> [Listed entries]:
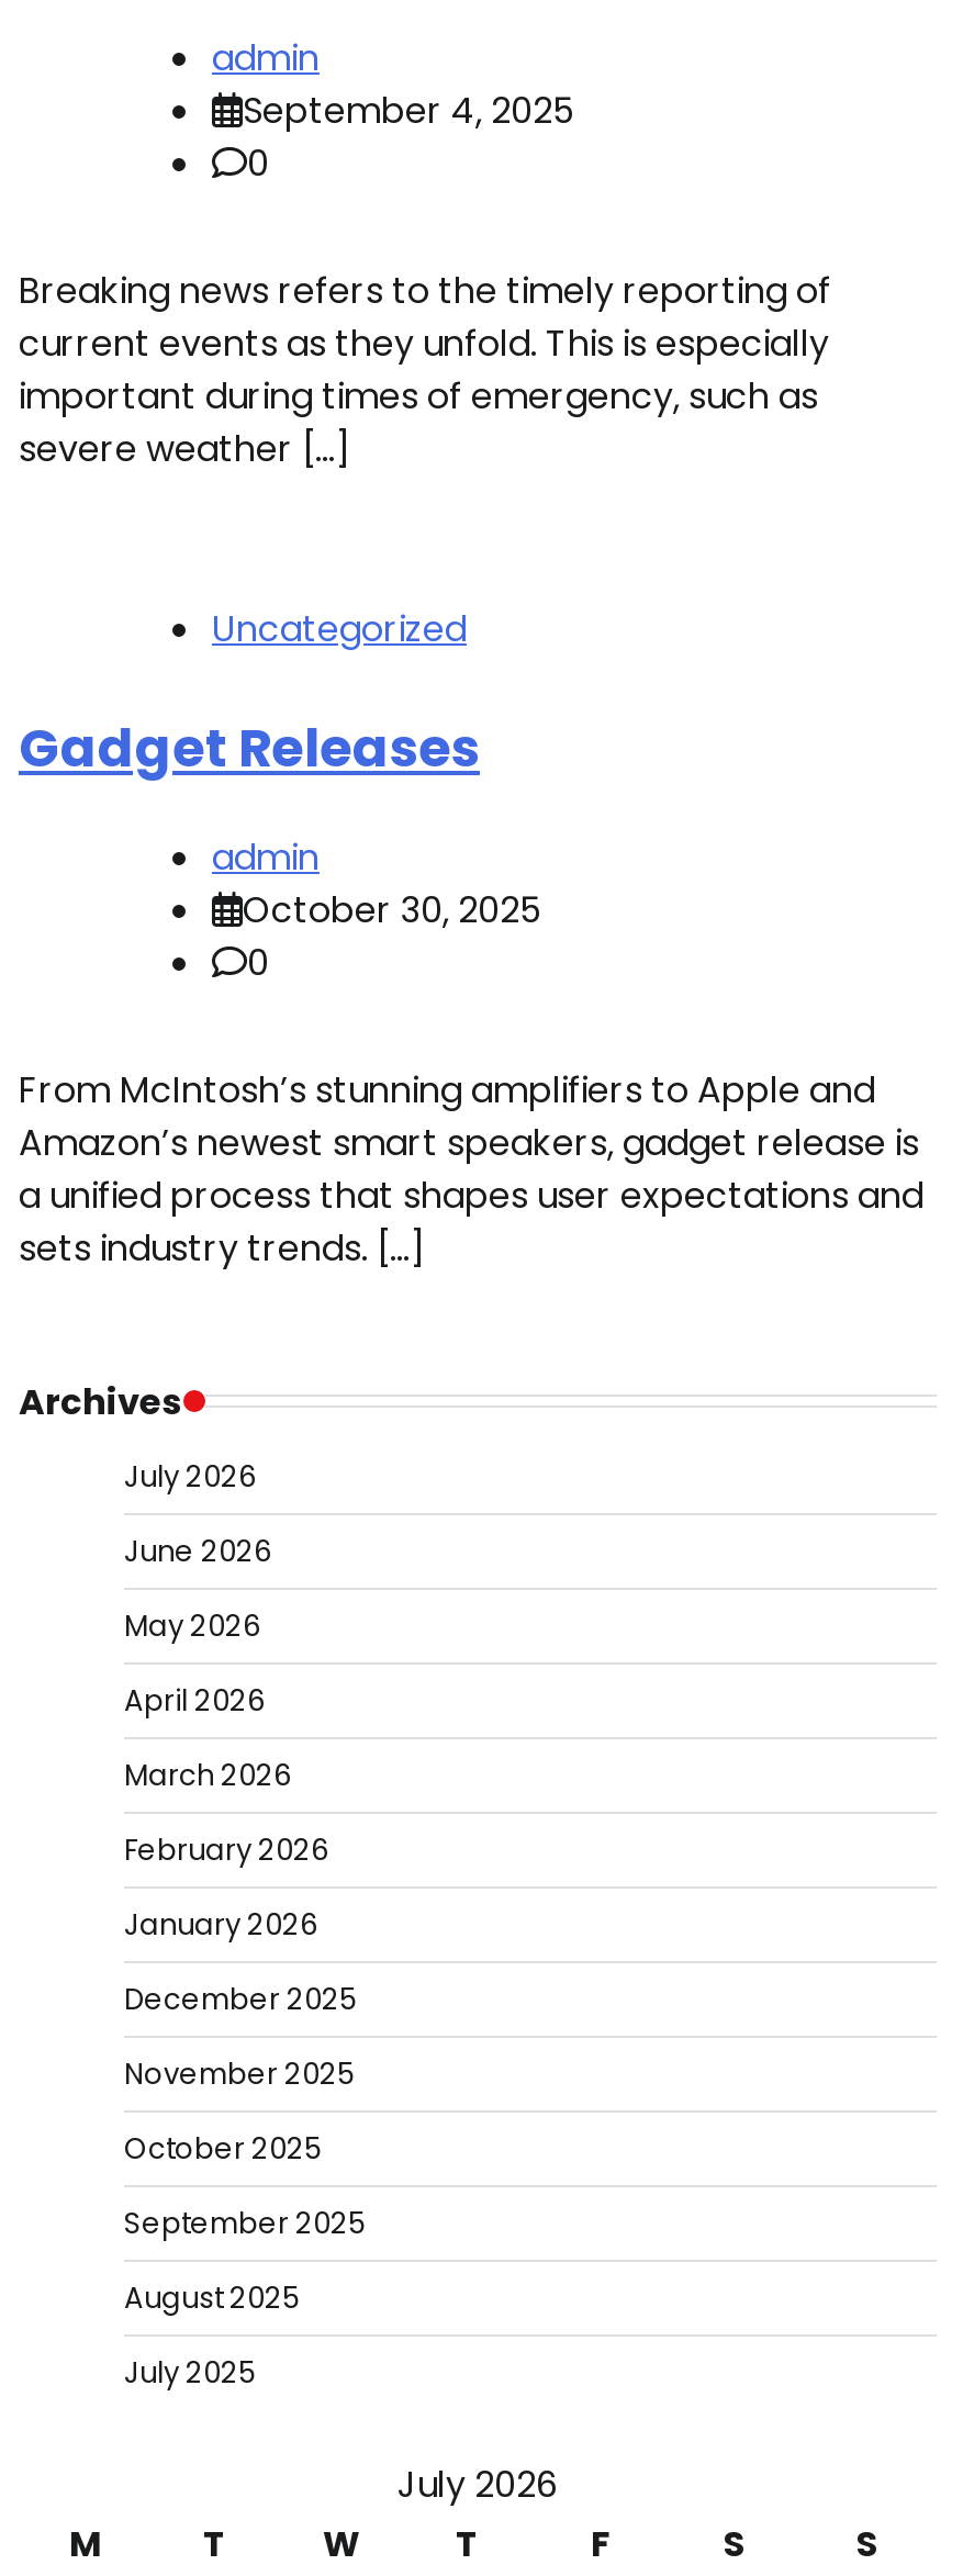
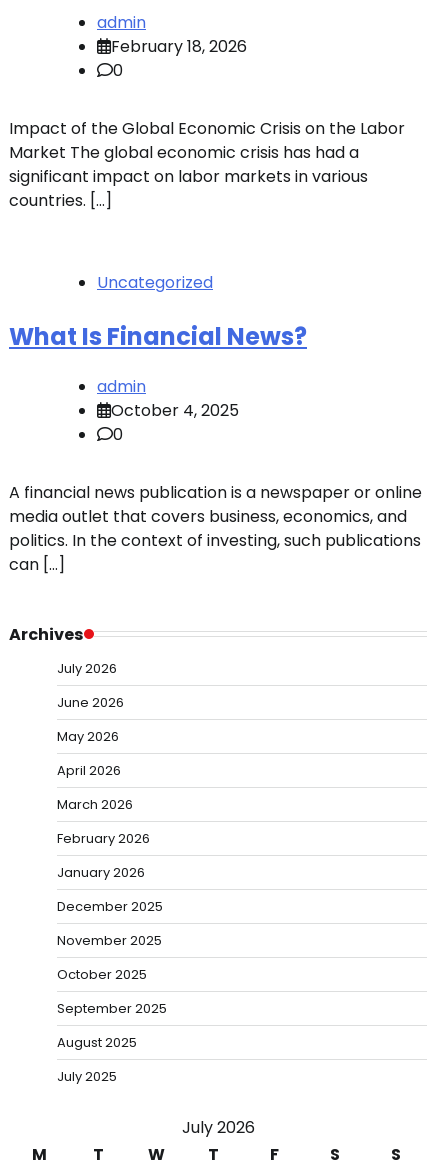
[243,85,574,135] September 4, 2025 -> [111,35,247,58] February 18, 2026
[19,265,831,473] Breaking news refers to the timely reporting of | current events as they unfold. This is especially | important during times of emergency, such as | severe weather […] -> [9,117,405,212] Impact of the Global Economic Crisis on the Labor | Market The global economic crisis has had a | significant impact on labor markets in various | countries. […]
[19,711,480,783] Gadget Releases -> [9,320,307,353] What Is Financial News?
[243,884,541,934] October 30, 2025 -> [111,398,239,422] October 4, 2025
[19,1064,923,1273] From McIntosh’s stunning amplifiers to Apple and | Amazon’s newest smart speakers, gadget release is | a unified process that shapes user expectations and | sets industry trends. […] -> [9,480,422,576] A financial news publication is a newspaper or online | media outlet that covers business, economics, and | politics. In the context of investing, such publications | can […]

--

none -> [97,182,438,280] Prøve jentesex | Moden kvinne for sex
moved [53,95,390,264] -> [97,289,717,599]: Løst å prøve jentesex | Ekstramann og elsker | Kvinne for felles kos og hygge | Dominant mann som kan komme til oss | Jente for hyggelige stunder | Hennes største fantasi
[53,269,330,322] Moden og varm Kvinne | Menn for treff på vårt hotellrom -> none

> [What is being asked]: Within the material above, copy exactly the lines from the line that holds "[19,265,831,473] Breaking news" up to and including the line that holds "[19,1064,923,1273] From McIntosh’s".

> [Answer space]:
[19,265,831,473] Breaking news refers to the timely reporting of | current events as they unfold. This is especially | important during times of emergency, such as | severe weather […] -> [9,117,405,212] Impact of the Global Economic Crisis on the Labor | Market The global economic crisis has had a | significant impact on labor markets in various | countries. […]
[19,711,480,783] Gadget Releases -> [9,320,307,353] What Is Financial News?
[243,884,541,934] October 30, 2025 -> [111,398,239,422] October 4, 2025
[19,1064,923,1273] From McIntosh’s stunning amplifiers to Apple and | Amazon’s newest smart speakers, gadget release is | a unified process that shapes user expectations and | sets industry trends. […] -> [9,480,422,576] A financial news publication is a newspaper or online | media outlet that covers business, economics, and | politics. In the context of investing, such publications | can […]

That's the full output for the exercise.